In the spring of 1994, Cher was invited to a writers retreat in France. While there, she penned a number of songs which made it onto this album, not.com.mercial, so titled because her record label found it too deep and personal, and feared it wouldn't sell. Cher herself didn't feel too confident about her penmanship.
It was finally released as a download only in 2000, a few years after her worldwide smash hit album dance/electronica album "Believe".
Musically, it couldn't be more different. It harkens back to her rock/folk (and even a little country) roots in the sixties as half of the duo Sonny and Cher, with loads of acoustic guitar, and storytelling lyrics.
Opening cut "Still" has got to be the most beautiful Cher ballad ever, a stunning acoustic profession of undying love.
"Sisters of mercy" is an angry mid tempo rocker telling the tale of an experience she and her mother had at the hands of a Catholic orphanage. It's laced with harmonica/accordion.
The blues tinged "(The fall) Kurt's Blues" is her ode to Kurt Curbain, written shortly after he died.

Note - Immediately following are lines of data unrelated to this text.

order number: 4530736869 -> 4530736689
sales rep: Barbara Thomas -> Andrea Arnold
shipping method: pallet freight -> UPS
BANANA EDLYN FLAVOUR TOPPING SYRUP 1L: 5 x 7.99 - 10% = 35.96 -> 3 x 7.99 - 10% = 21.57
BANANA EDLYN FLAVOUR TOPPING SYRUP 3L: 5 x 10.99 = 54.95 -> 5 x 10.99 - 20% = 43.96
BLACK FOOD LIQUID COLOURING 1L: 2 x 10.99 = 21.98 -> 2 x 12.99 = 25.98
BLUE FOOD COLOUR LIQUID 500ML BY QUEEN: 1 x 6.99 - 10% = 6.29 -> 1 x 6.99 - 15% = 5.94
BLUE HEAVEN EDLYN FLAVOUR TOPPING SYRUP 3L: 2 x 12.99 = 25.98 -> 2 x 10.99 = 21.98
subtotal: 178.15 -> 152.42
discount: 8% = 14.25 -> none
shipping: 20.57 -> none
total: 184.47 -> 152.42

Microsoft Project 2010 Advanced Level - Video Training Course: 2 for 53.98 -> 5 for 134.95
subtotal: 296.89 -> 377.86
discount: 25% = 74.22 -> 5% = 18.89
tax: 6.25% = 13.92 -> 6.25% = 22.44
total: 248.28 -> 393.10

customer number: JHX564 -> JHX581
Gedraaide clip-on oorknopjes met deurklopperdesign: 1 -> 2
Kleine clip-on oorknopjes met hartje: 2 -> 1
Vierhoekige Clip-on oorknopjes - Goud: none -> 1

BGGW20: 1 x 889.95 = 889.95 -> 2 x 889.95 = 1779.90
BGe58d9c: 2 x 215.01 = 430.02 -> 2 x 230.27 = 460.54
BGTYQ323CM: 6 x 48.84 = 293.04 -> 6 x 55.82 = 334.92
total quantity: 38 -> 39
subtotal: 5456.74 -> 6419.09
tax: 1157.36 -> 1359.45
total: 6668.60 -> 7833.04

"With or without you" is an organ driven, sixties sounding ballad, "Fit to fly", an upbeat lovely pop/rock tribute to American war veterans, and "Classified 1A", a beautiful piano ballad with a raspy/raw vocal delivery, and a Sonny Bono composition, one of the 2 songs Cher didn't write, the other being "Born with the hunger".
My favourite song is the stirring folky "Our lady of San Francisco", a heartfelt ballad about a brush with a homeless lady. My only gripe is that the song is too brief.
This is my favourite Cher album, and it sounds like what Sonny and Cher would be recording today, if they were still together.